TASK INSTRUCTIONS | Below are records to be transcribed exactly; any pictures should be left out.

INFORMATION PROVIDED |

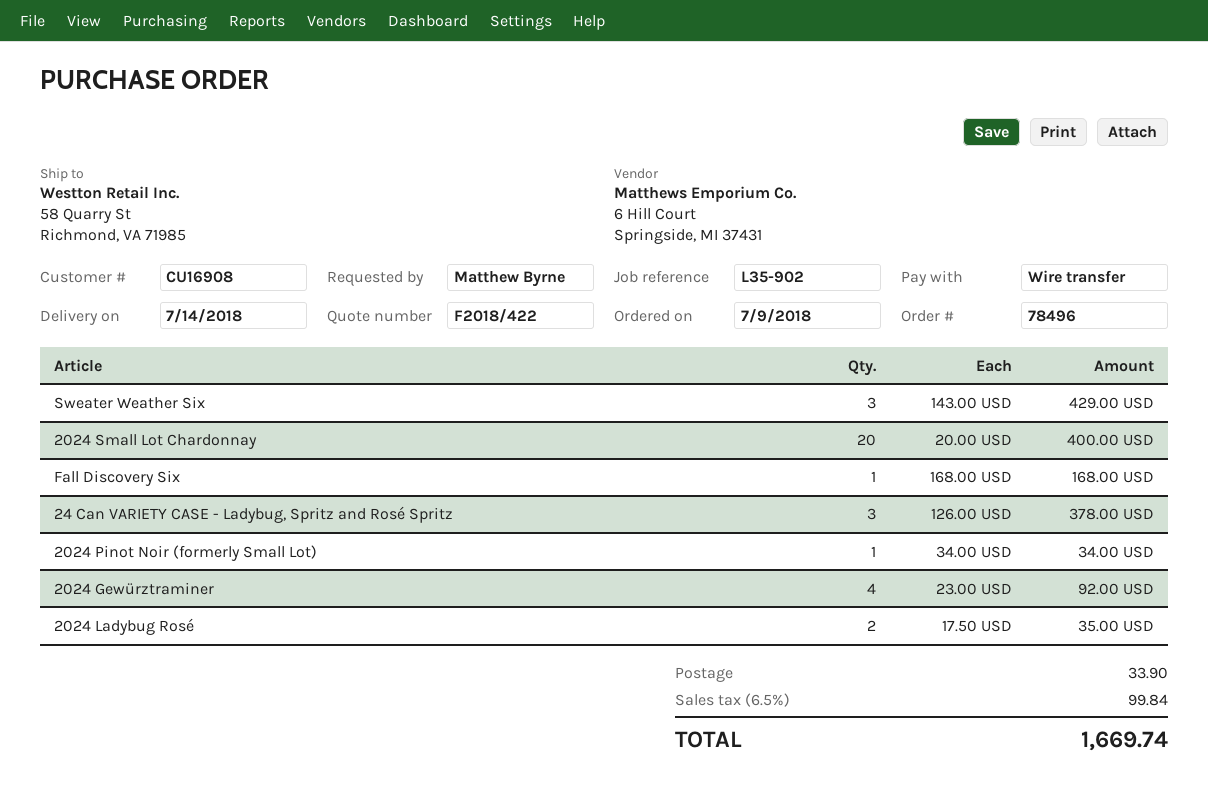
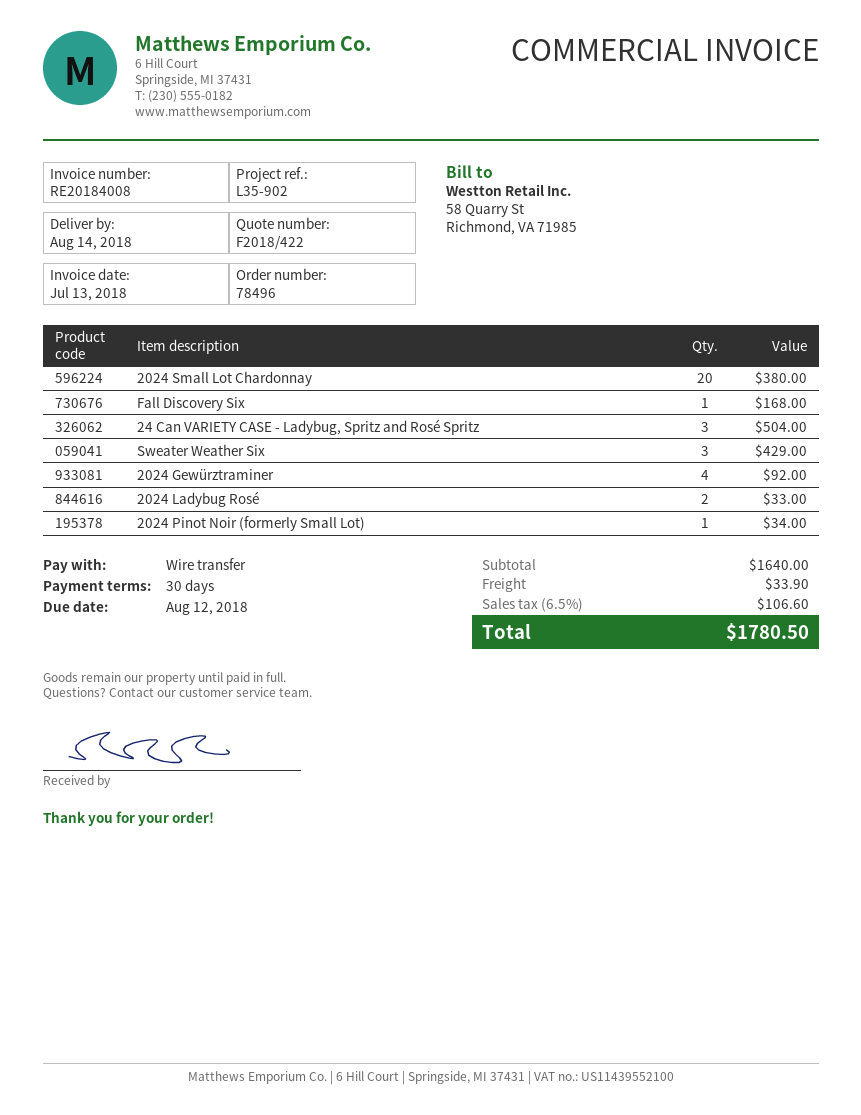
delivery date: 2018-07-14 -> 2018-08-14
2024 Small Lot Chardonnay: 20 for 400.00 -> 20 for 380.00
24 Can VARIETY CASE - Ladybug, Spritz and Rosé Spritz: 3 for 378.00 -> 3 for 504.00
2024 Ladybug Rosé: 2 for 35.00 -> 2 for 33.00
tax: 6.5% = 99.84 -> 6.5% = 106.60
total: 1669.74 -> 1780.50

SOLUTION FOR THIS PROBLEM |
delivery date: 2018-07-14 -> 2018-08-14
2024 Small Lot Chardonnay: 20 for 400.00 -> 20 for 380.00
24 Can VARIETY CASE - Ladybug, Spritz and Rosé Spritz: 3 for 378.00 -> 3 for 504.00
2024 Ladybug Rosé: 2 for 35.00 -> 2 for 33.00
tax: 6.5% = 99.84 -> 6.5% = 106.60
total: 1669.74 -> 1780.50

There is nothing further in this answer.